二 王自出邑(第1/3页)
武丁越想越急,他的新妇还没娶成就成了别人的人质不说,最心爱的女弟子目也被送入虎口,而且还是自己亲自送她去的,怪不得那日送子画和子目走的时候,子画那样高兴。他还以为子画是为了他迎娶新妇而高兴的,谁知道子画是因为多了一个人质而高兴。
子目是司母庚爱女,若出了意外,司母庚不得痛死,她久病未愈,岂能受得如此打击?如她有何意外,自己岂非大是不孝?再说,子画与鬼方羌方勾结,那么中商的一切军情都得暴露,又加上二名人质,他将如何办?眼前唯一的办法就是赶紧追上去,阻止此事。
甘盘道:“臣已经通过至传(1)将此事传了出去,令前邑设法阻止。今夕应该能传出五羁(2)去,如果一切顺利,三四天就能追上子画一行。臣还令人急报子方侯?,让他千万不要将司妇交给子画。天色已晚,素王何必亲出?”
武丁道:“即使追上,子画是多子族(3)人,各邑之人行事也会有所顾虑。只予亲至,众人才会尽心尽力。再说新妇和子目的安危,予能不挂心?予决计亲出。

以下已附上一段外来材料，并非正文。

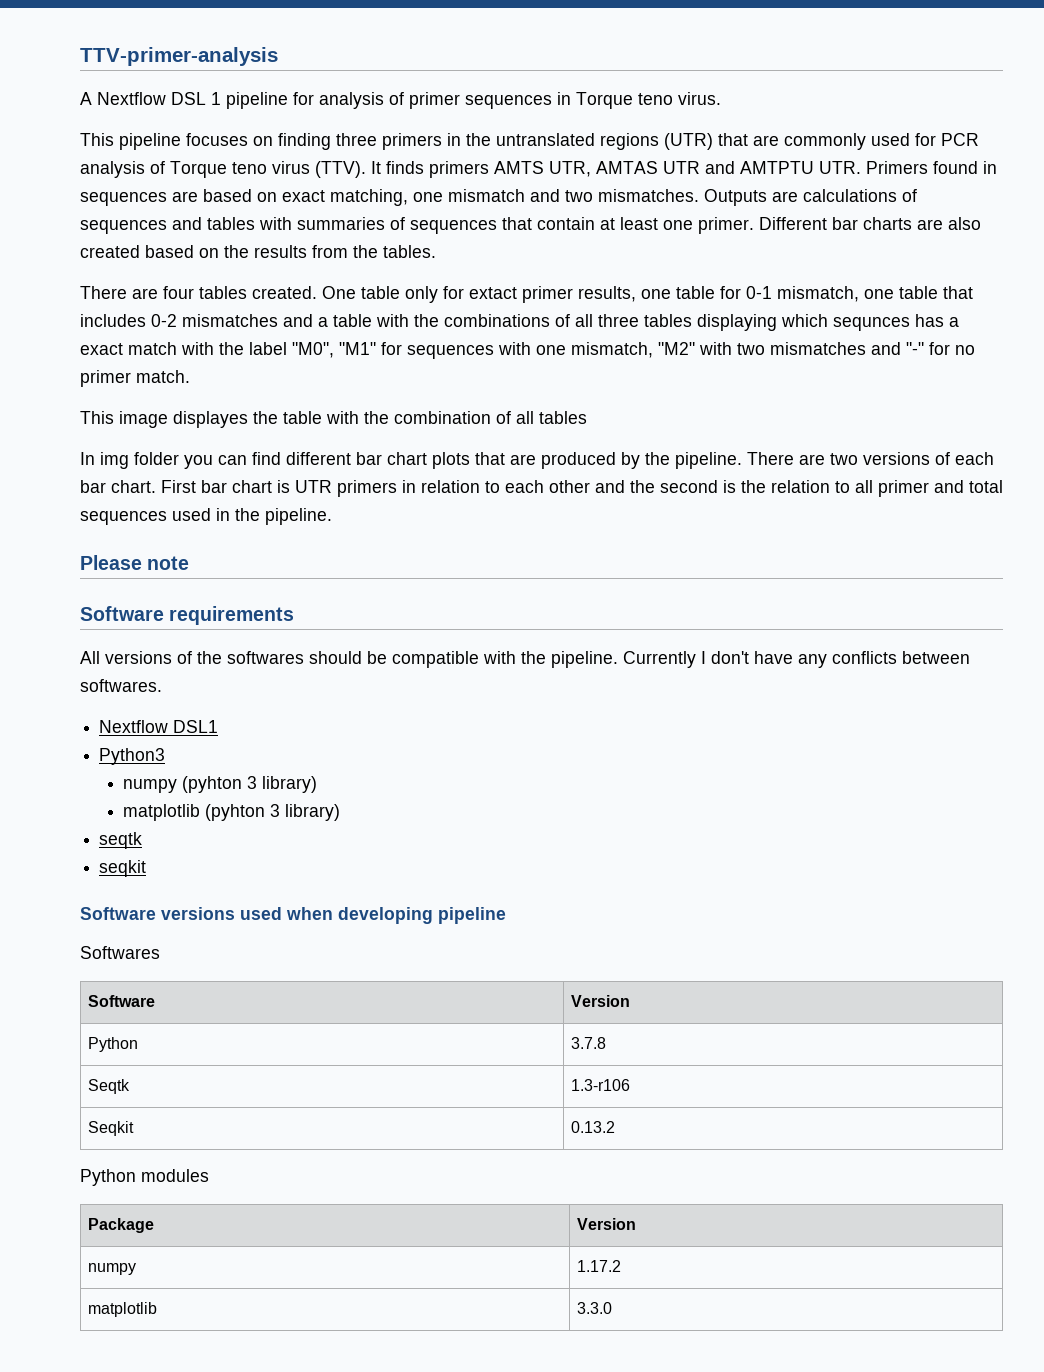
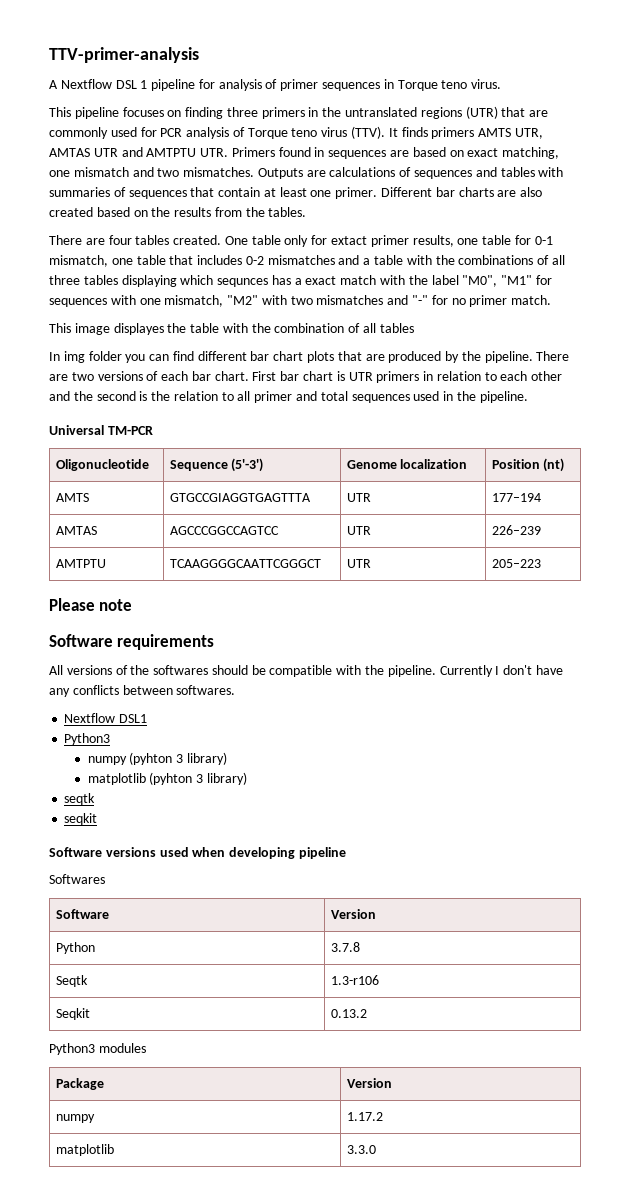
(332, 516) none -> [49,425,153,435] [55,459,149,471] [169,458,264,472] [346,459,468,469] [491,458,565,472] [55,493,89,502] [169,493,311,502] [346,493,371,502] [491,493,541,502] [55,526,97,535] [169,526,279,535] [346,526,371,535] [491,525,541,535] [55,559,106,568] [169,559,321,568] [346,559,371,568] [491,559,541,568] // Universal TM-PCR // Oligonucleotide | Sequence (5'-3') | Genome localization | Position (nt) // AMTS | GTGCCGIAGGTGAGTTTA | UTR | 177–194 // AMTAS | AGCCCGGCCAGTCC | UTR | 226–239 // AMTPTU | TCAAGGGGCAATTCGGGCT | UTR | 205–223
[80,1169,136,1186] Python -> [49,1043,95,1055] Python3

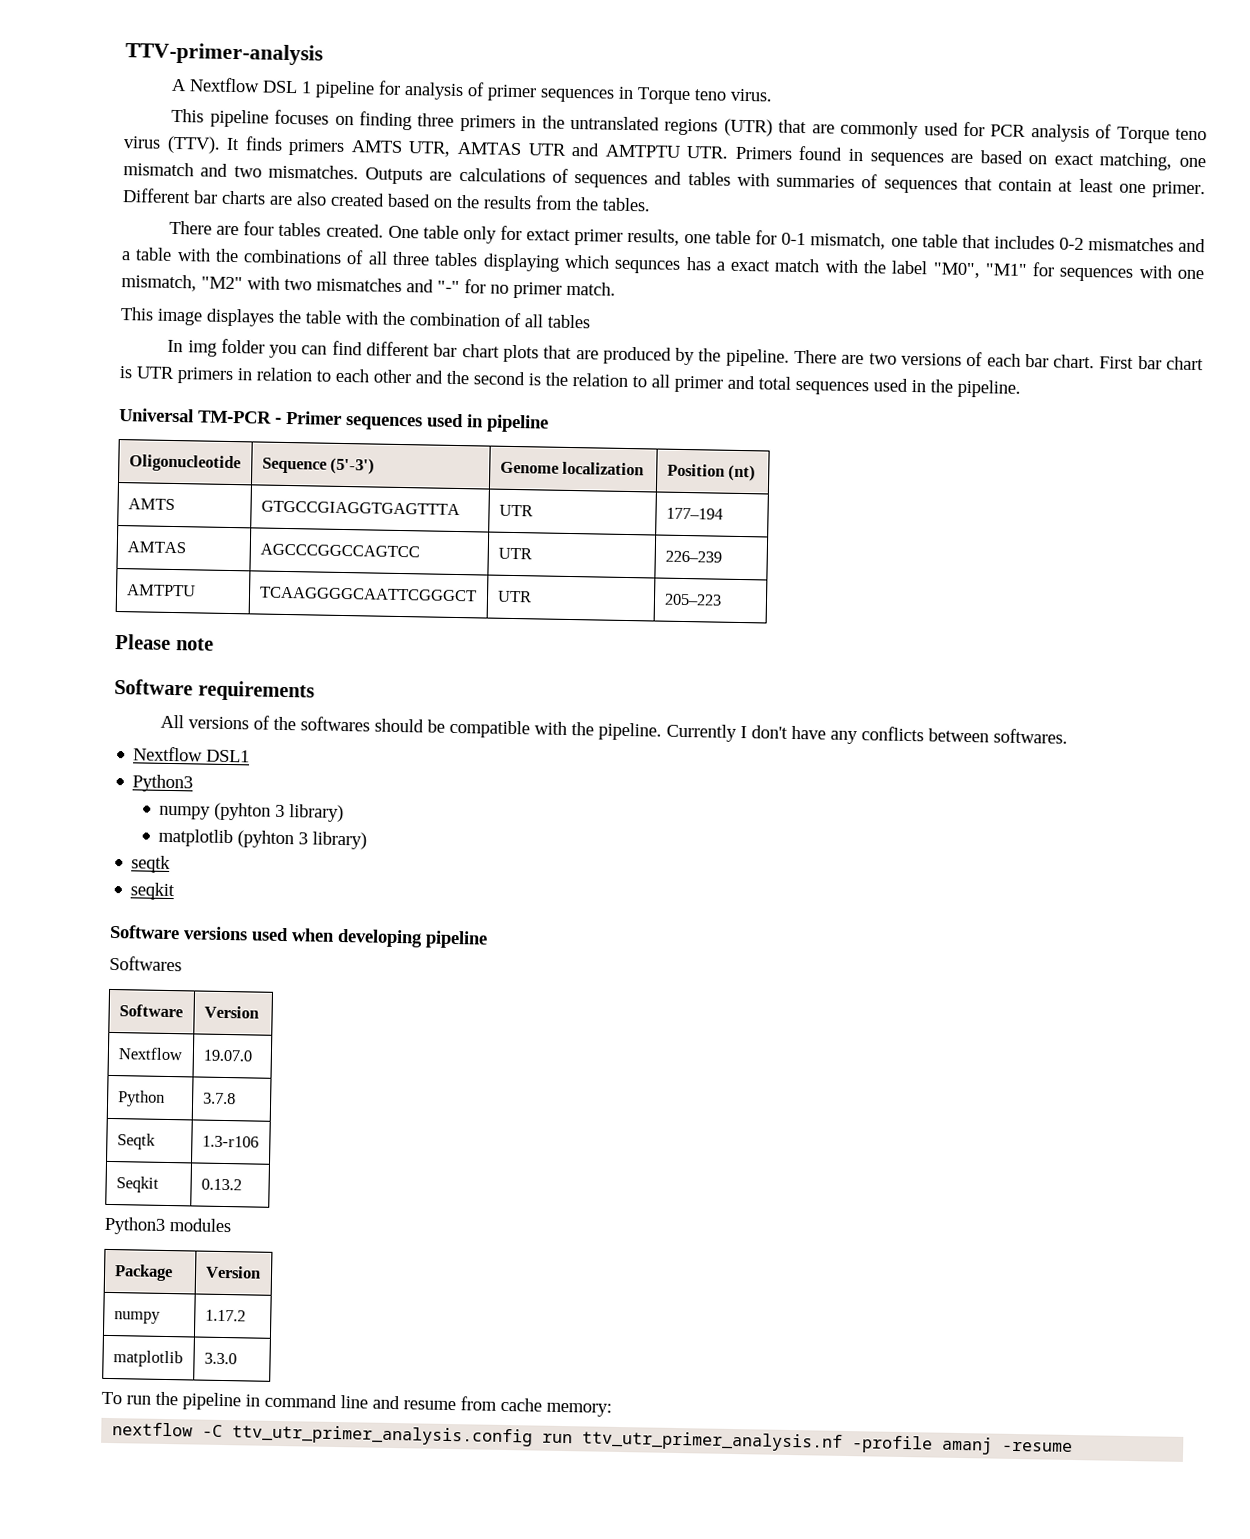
(153, 430) none -> [275,410,549,433] - Primer sequences used in pipeline
(376, 914) none -> [117,1047,183,1061] [202,1049,252,1062] // Nextflow | 19.07.0
(376, 1149) none -> [101,1391,612,1417] [112,1422,1074,1455] // To run the pipeline in command line and resume from cache memory: // nextflow -C ttv_utr_primer_analysis.config run ttv_utr_primer_analysis.nf -profile amanj -resume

请盘父居王邑,主国政。”
甘盘道:“素王既已决定出邑,当可自行。但素王离王邑,乃大事,必先行占卜,可先召贞人前往宗庙占卜,测吉凶,等占卜已毕,多马亚当已备齐马卫车卫。”
武丁道:“予先去禀告司母。”
武丁小心翼翼地向母亲禀报了此事,道:“都怪孩儿一时不查,不知子画兄狼子野心,将新妇和女弟置于险地,孩儿当亲出救护。请司母毋须担心。”

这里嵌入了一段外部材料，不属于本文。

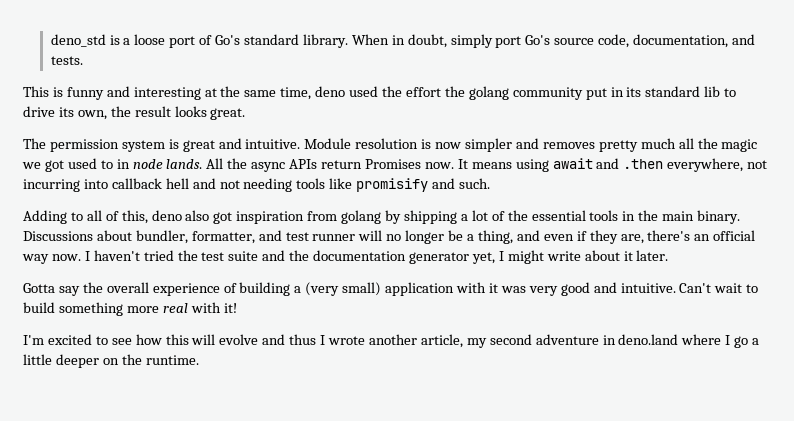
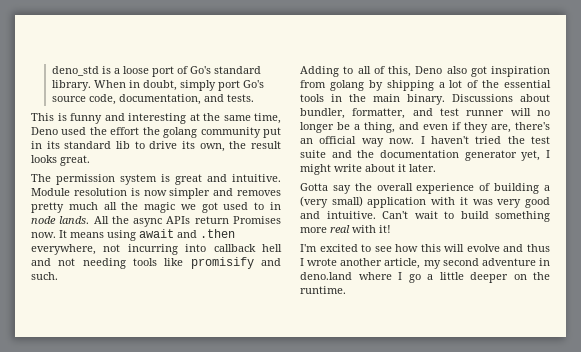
[315,86,346,97] deno -> [31,127,58,135] Deno
[151,210,182,221] deno -> [415,66,443,74] Deno

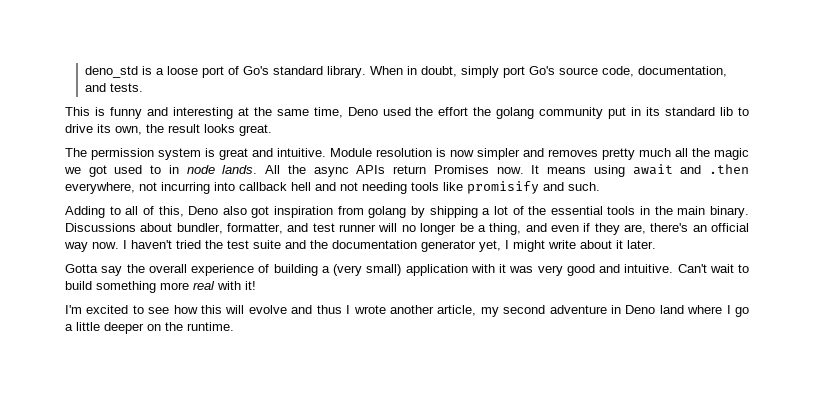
[300,272,352,280] deno.land -> [625,305,684,314] Deno land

他深怕这事会刺激母亲,可是不说又不行,说话时非常小心。不料司母庚听完,却只微微一笑,并无激动伤心之色,道:“我相信我的儿子。当年你父王就说过,你会成为一代贤君,你认为该怎么做就怎么做好了,不必来禀告我。我中商素王娶妇,从不亲迎,可你却亲自前去迎妇,看来这位新妇怕是真有过人之处!竟能劳王亲出!”
武丁对母亲不由由衷钦佩,自他记事起,母亲就体弱多病,他七岁起就被送到民间,到十六岁时父王有疾才回到宫中。就是这几年才与母亲相见多了起来,因与母亲的接触较少,对母亲的性情其实不是很了解。记得当年父王陟(音至,上古时称帝王死,犹如後世的崩)时,母亲哭得昏阙过去,但至此之後,无论是幼弟夭折,还是外祖去世,他都没见母亲哭过。他实不知母亲看似软弱的身体里竟然有这样一颗坚强的心!他一直担心新妇和子目有可能落入贼手这事会让母亲哀伤欲绝,加重病情,不料母亲却轻描淡写,令他宽心不少。

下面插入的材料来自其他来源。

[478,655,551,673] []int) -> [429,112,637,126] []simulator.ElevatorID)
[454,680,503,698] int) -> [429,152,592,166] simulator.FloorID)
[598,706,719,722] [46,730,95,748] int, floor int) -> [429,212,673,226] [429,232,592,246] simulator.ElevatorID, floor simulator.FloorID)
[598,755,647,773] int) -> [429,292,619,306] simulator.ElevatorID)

司母庚道:“你去宗庙看看占卜结果如何?若是吉,你准备好就立即走了便是,不用再来看我了。子不,子来,子卫(4),子眉都会来孝顺照看我的,你不用担心。昭儿,记住一件事,不要忘记你庚父的功德!你庚父也只剩他一个儿子了,不能让你庚父绝後。这也是你父王的遗言。”
武丁道:“司母放心,若非万不得己,孩儿定会留下子画兄一命的。”向母亲行礼退出。
看儿子远去,司母庚闭上眼,低声道:“先王,你在天之灵保佑这一双儿女吧……”两行清泪挂在她的双颊上。
武丁来到宗庙,贞人亘正在占卜,只听他道:“禀素王,辛己卜,行,王出亡(无)忧。”